IMF Austerity Arriving in America
It's not coming. It's here, being incrementally rolled out, including
painful structural adjustments - some legislated, others unavoidable like
the possibility suggested in Jonathan Laing's March 15 Bloomberg.com
article, titled "The $2 Trillion Hole" in public-employee retirement plans.
About eighty percent of them are defined benefit plans, meaning monthly
payments are guaranteed, but can insolvent states and municipalities
comply, especially given years of under-funding, fewer contributing
workers at lower pay, and continuing large budget cuts, including mass
layoffs and reduced benefits making a bad situation worse.
Enough for University of Chicago finance professor Robert Novy-Marx and
Northwestern University's Joshua Rauh to estimate a $3 trillion plus
pension funding gap for states alone, and if economic conditions worsen,
who knows how much higher, or if millions of retirees will, in fact, get
promised benefits, despite guarantees and taxpayers hit for the shortfall.

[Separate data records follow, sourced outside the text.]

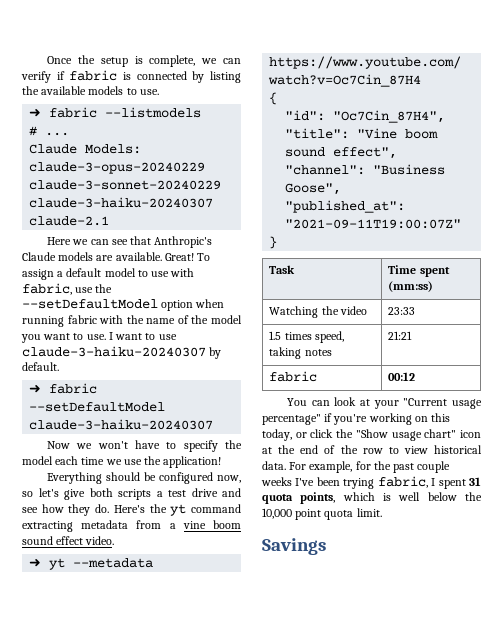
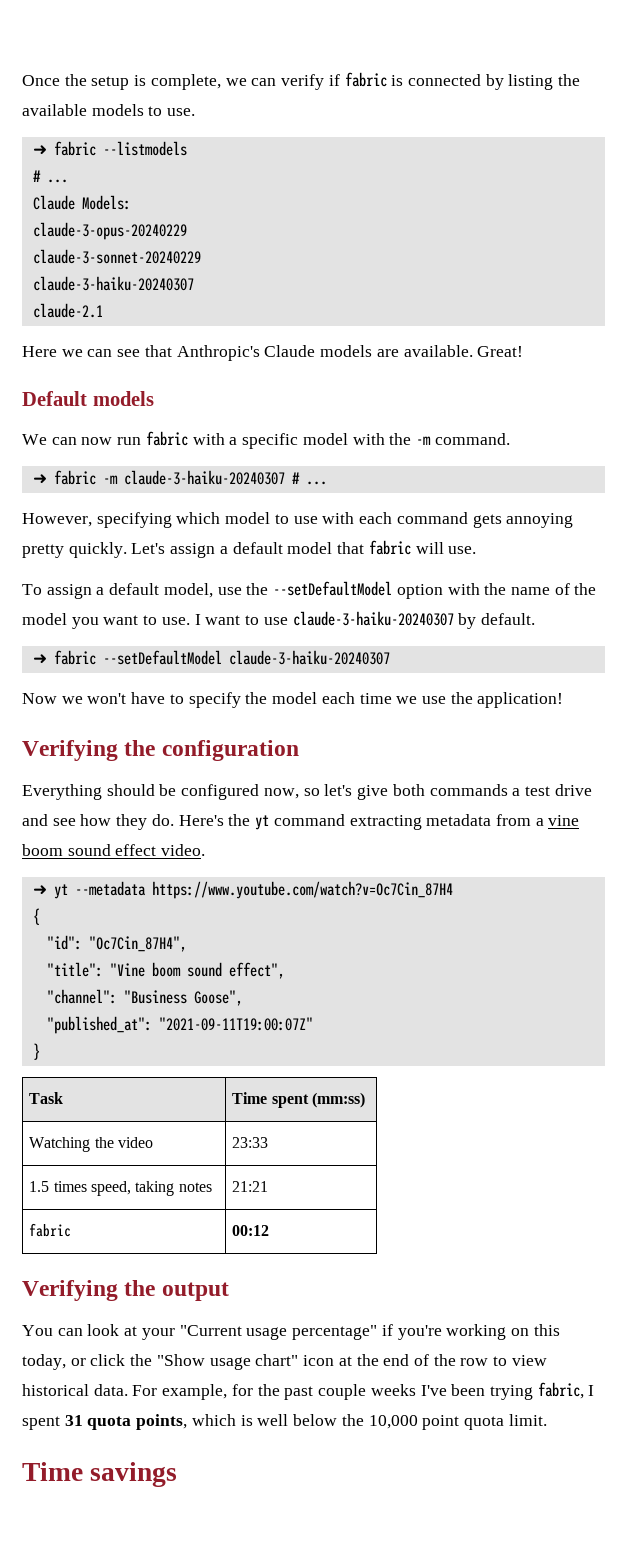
- Great! To assign a default model to use with fabric, use the --setDefaultModel option when running fabric with the name of the model you want to use.
+ Great!
+ Default models
+ We can now run fabric with a specific model with the -m command.
+ ➜ fabric -m claude-3-haiku-20240307 # ...
+ However, specifying which model to use with each command gets annoying pretty quickly. Let's assign a default model that fabric will use.
+ To assign a default model, use the --setDefaultModel option with the name of the model you want to use.
+ Verifying the configuration
- Everything should be configured now, so let's give both scripts a test drive and see how they do.
+ Everything should be configured now, so let's give both commands a test drive and see how they do.
+ Verifying the output
- Savings
+ Time savings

Corporations renege on Defined Benefit Pension Plans (DBPP) by cutting
benefits, switching to Defined Contribution Pension Plans (DCPP), or going
bankrupt and eliminating them entirely with the help of obliging courts.
So why not states and municipalities, especially given to how close to the
edge they are, forcing once unthinkable actions with sweeping consequences.
What's happening regionally and locally arrived in America from reckless
policies creating unsustainable rising debt levels - "debt peonage" for
economist Michael Hudson that "can't be repaid". It's the core problem,
and no evidence shows "countries simply grow out of their debts",
according to University of Maryland Professor Carmen Reinhart and
Harvard's Kenneth Rogoff, or borrow their way out for Michael Hudson. When
the going gets tough, some default, others inflate, but most rely on
spending cuts and higher taxes, making people pay for political
indiscretions - make that crimes.
Washington may impose higher taxes and devalue the dollar, but mostly
expect benefit cuts, the idea being to end core ones including Medicare,
Social Security, eventually Medicaid, plus others millions rely on but
won't get if tough measures are enacted. Expect them. Some are here.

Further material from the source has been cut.